**DIRECTIONS FOR THIS TASK**
All the lines below need retyping exactly, apart from the images.

**SUPPLIED RECORDS**

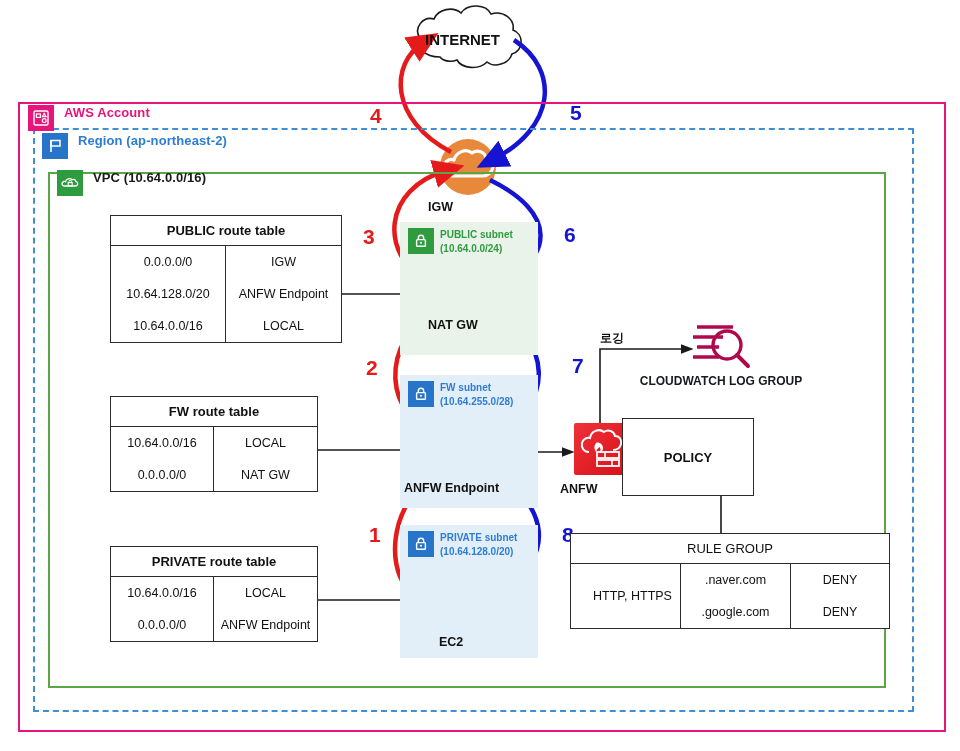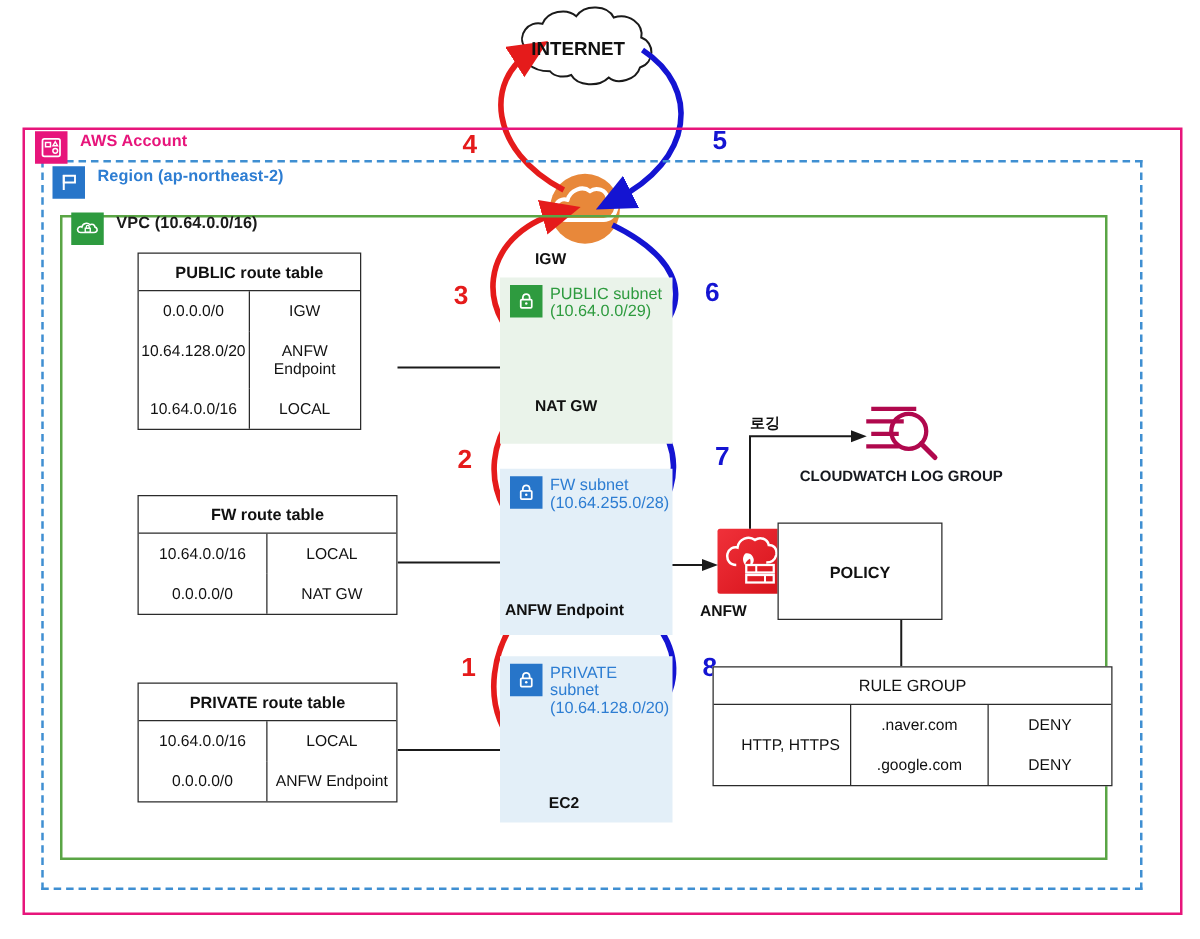--- a/index.html
+++ b/index.html
@@ -73,22 +73,22 @@
     padding: 6px 8px;
   }
   .subnet-public { left: 400px; top: 222px; width: 138px; height: 133px; background: #eaf3ea; }
   .subnet-fw     { left: 400px; top: 375px; width: 138px; height: 133px; background: #e3eff8; }
   .subnet-private{ left: 400px; top: 525px; width: 138px; height: 133px; background: #e3eff8; }
 
   .subnet-head {
     display: flex; align-items: flex-start; gap: 6px;
   }
   .subnet-lbl {
-    font-size: 13px;
-    font-weight: normal;
+    font-size: 10px;
+    font-weight: bold;
     line-height: 14px;
   }
   .subnet-public .subnet-lbl { color: #2e9b3f; }
   .subnet-fw .subnet-lbl,
   .subnet-private .subnet-lbl { color: #2d7dd2; }
   .icon-lock-green { background: #2e9b3f; }
   .icon-lock-blue  { background: #2775c9; }
 
   
   .rtable {
@@ -109,21 +109,21 @@
     display: flex;
   }
   .rtable .rt-cell {
     flex: 1 1 50%;
     text-align: center;
     padding: 9px 2px;
     box-sizing: border-box;
   }
   .rtable .rt-cell.left { border-right: 1.5px solid #2b2b2b; }
 
-  .rt-public  { left: 110px; top: 202px; width: 179px; }
+  .rt-public  { left: 110px; top: 215px; width: 232px; }
   .rt-fw      { left: 110px; top: 396px; width: 208px; }
   .rt-private { left: 110px; top: 546px; width: 208px; }
 
   
   .plainbox {
     border: 1.5px solid #2b2b2b;
     background: #fff;
     box-sizing: border-box;
     display: flex; align-items: center; justify-content: center;
     font-weight: bold;
@@ -365,21 +365,21 @@
     <div class="subnet-head">
       <span class="icon-sq icon-lock-green">
         <svg width="16" height="16" viewBox="0 0 16 16">
           <rect x="3.6" y="6.6" width="8.8" height="6.6" rx="0.8" fill="none" stroke="#ffffff" stroke-width="1.4"></rect>
           <path d="M5.3 6.6 V4.9 a2.7 2.7 0 0 1 5.4 0 V6.6" fill="none" stroke="#ffffff" stroke-width="1.4"></path>
           <circle cx="8" cy="9.7" r="1" fill="#ffffff"></circle>
         </svg>
       </span>
       <span class="subnet-lbl">
         <span>PUBLIC subnet</span><br>
-        <span>(10.64.0.0/29)</span>
+        <span>(10.64.0.0/24)</span>
       </span>
     </div>
   </div>
 
   <div class="abs subnet subnet-fw">
     <div class="subnet-head">
       <span class="icon-sq icon-lock-blue">
         <svg width="16" height="16" viewBox="0 0 16 16">
           <rect x="3.6" y="6.6" width="8.8" height="6.6" rx="0.8" fill="none" stroke="#ffffff" stroke-width="1.4"></rect>
           <path d="M5.3 6.6 V4.9 a2.7 2.7 0 0 1 5.4 0 V6.6" fill="none" stroke="#ffffff" stroke-width="1.4"></path>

**TASK SOLUTION**
--- a/index.html
+++ b/index.html
@@ -73,22 +73,22 @@
     padding: 6px 8px;
   }
   .subnet-public { left: 400px; top: 222px; width: 138px; height: 133px; background: #eaf3ea; }
   .subnet-fw     { left: 400px; top: 375px; width: 138px; height: 133px; background: #e3eff8; }
   .subnet-private{ left: 400px; top: 525px; width: 138px; height: 133px; background: #e3eff8; }
 
   .subnet-head {
     display: flex; align-items: flex-start; gap: 6px;
   }
   .subnet-lbl {
-    font-size: 13px;
-    font-weight: normal;
+    font-size: 10px;
+    font-weight: bold;
     line-height: 14px;
   }
   .subnet-public .subnet-lbl { color: #2e9b3f; }
   .subnet-fw .subnet-lbl,
   .subnet-private .subnet-lbl { color: #2d7dd2; }
   .icon-lock-green { background: #2e9b3f; }
   .icon-lock-blue  { background: #2775c9; }
 
   
   .rtable {
@@ -109,21 +109,21 @@
     display: flex;
   }
   .rtable .rt-cell {
     flex: 1 1 50%;
     text-align: center;
     padding: 9px 2px;
     box-sizing: border-box;
   }
   .rtable .rt-cell.left { border-right: 1.5px solid #2b2b2b; }
 
-  .rt-public  { left: 110px; top: 202px; width: 179px; }
+  .rt-public  { left: 110px; top: 215px; width: 232px; }
   .rt-fw      { left: 110px; top: 396px; width: 208px; }
   .rt-private { left: 110px; top: 546px; width: 208px; }
 
   
   .plainbox {
     border: 1.5px solid #2b2b2b;
     background: #fff;
     box-sizing: border-box;
     display: flex; align-items: center; justify-content: center;
     font-weight: bold;
@@ -365,21 +365,21 @@
     <div class="subnet-head">
       <span class="icon-sq icon-lock-green">
         <svg width="16" height="16" viewBox="0 0 16 16">
           <rect x="3.6" y="6.6" width="8.8" height="6.6" rx="0.8" fill="none" stroke="#ffffff" stroke-width="1.4"></rect>
           <path d="M5.3 6.6 V4.9 a2.7 2.7 0 0 1 5.4 0 V6.6" fill="none" stroke="#ffffff" stroke-width="1.4"></path>
           <circle cx="8" cy="9.7" r="1" fill="#ffffff"></circle>
         </svg>
       </span>
       <span class="subnet-lbl">
         <span>PUBLIC subnet</span><br>
-        <span>(10.64.0.0/29)</span>
+        <span>(10.64.0.0/24)</span>
       </span>
     </div>
   </div>
 
   <div class="abs subnet subnet-fw">
     <div class="subnet-head">
       <span class="icon-sq icon-lock-blue">
         <svg width="16" height="16" viewBox="0 0 16 16">
           <rect x="3.6" y="6.6" width="8.8" height="6.6" rx="0.8" fill="none" stroke="#ffffff" stroke-width="1.4"></rect>
           <path d="M5.3 6.6 V4.9 a2.7 2.7 0 0 1 5.4 0 V6.6" fill="none" stroke="#ffffff" stroke-width="1.4"></path>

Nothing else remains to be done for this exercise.